---- DATA PROVIDED

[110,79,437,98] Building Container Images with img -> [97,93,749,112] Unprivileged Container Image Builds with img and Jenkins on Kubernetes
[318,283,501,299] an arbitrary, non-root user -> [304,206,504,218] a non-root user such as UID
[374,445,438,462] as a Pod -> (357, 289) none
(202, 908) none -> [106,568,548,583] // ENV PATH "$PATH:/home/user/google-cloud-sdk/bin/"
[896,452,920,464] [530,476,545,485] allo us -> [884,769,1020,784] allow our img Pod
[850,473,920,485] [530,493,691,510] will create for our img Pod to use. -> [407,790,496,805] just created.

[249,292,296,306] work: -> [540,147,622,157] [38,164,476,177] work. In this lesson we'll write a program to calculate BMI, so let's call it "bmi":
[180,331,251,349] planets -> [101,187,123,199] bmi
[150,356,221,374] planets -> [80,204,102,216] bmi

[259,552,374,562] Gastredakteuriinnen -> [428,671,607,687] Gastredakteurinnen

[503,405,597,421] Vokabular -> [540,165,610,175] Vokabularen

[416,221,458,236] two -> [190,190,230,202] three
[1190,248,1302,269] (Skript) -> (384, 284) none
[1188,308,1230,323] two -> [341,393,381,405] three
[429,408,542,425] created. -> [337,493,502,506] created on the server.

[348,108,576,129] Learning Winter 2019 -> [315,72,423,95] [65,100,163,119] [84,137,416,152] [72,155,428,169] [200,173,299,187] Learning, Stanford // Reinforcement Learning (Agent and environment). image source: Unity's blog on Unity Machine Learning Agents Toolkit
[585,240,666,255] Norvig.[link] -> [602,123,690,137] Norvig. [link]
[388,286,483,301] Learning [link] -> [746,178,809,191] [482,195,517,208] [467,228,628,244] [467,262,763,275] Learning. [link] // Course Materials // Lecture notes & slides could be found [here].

--------

**EXERCISE AIM**
Find every line in the records that has the string "three", then state how many there are and nothing else.

**REPLY**
2